Accuracy: 0.9827586206896551 
Precision: 0.9722222222222222 
Recall: 1.0 
F1-Score: 0.9859154929577465


(f) Summarize your findings.

I found that the trained binary logistic regression model performed very well on the test set of the Wisconsin Breast Cancer dataset based on all four evaluation metrics (i.e., accuracy, precision, recall, and F1-score). This dataset contains features that are computed from a digitized image of a fine needle aspirate (FNA) of a breast mass and describe characteristics of the cell nuclei present in the image. The target variable, diagnosis, has two classes: malignant (M) and benign (B). For binary-class classification, we can assume that malignant is the positive condition and benign is the negative condition.

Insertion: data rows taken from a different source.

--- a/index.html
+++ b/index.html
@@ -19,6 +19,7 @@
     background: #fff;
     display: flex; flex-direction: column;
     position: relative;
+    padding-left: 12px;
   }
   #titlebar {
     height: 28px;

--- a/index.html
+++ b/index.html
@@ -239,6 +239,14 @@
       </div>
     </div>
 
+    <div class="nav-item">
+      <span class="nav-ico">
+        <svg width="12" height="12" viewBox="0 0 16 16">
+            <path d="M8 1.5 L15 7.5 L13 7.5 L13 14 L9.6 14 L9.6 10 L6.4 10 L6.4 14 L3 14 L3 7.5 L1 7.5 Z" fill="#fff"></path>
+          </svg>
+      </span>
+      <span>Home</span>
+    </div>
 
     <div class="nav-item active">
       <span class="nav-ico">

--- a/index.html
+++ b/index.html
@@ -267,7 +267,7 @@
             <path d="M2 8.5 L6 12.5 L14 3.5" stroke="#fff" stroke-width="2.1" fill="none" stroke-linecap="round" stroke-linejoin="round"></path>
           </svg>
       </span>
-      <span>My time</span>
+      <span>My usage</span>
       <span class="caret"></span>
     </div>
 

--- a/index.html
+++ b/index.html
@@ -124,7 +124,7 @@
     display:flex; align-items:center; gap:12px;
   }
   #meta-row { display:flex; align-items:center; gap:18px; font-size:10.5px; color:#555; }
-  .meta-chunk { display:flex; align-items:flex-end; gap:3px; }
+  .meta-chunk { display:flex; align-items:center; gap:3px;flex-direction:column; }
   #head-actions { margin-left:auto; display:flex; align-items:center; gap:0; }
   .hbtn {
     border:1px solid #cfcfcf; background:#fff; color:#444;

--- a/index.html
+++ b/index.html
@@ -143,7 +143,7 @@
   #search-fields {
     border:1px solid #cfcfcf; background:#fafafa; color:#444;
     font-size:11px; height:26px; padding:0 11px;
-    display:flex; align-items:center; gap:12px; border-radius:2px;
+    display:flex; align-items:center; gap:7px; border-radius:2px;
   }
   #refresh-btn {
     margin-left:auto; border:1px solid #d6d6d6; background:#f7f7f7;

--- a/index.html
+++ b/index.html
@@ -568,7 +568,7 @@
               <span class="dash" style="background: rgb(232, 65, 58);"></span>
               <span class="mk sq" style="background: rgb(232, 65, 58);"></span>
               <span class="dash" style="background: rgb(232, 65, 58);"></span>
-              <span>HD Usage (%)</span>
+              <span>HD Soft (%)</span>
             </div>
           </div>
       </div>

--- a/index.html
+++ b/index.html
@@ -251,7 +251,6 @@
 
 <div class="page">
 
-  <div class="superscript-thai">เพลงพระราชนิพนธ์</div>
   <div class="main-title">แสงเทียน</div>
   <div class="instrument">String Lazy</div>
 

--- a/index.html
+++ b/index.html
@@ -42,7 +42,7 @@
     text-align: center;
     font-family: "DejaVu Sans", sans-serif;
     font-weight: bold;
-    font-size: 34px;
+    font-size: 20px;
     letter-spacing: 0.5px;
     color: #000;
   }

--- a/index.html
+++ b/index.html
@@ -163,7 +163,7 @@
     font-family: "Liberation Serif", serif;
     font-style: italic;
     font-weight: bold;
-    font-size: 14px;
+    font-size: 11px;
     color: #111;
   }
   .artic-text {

Regarding evaluation metrics, the trained model's predictions for breast cancer diagnosis based on the test set's features were largely accurate. Specifically, an accuracy of approximately 98.3% indicates that the model correctly predicted almost all diagnoses. A precision of approximately 97.2% means that when predicting malignant diagnoses, the model was correct 97.2% of the time, and a recall of 100% indicates that the model correctly predicted all of the actual malignant diagnoses. Furthermore, an F1-score of approximately 98.6% shows both high precision and recall. Therefore, taking my results for evaluation metrics into account, the trained binary logistic regression model is reliable to make accurate predictions on unseen data as it demonstrated strong generalization to the test set.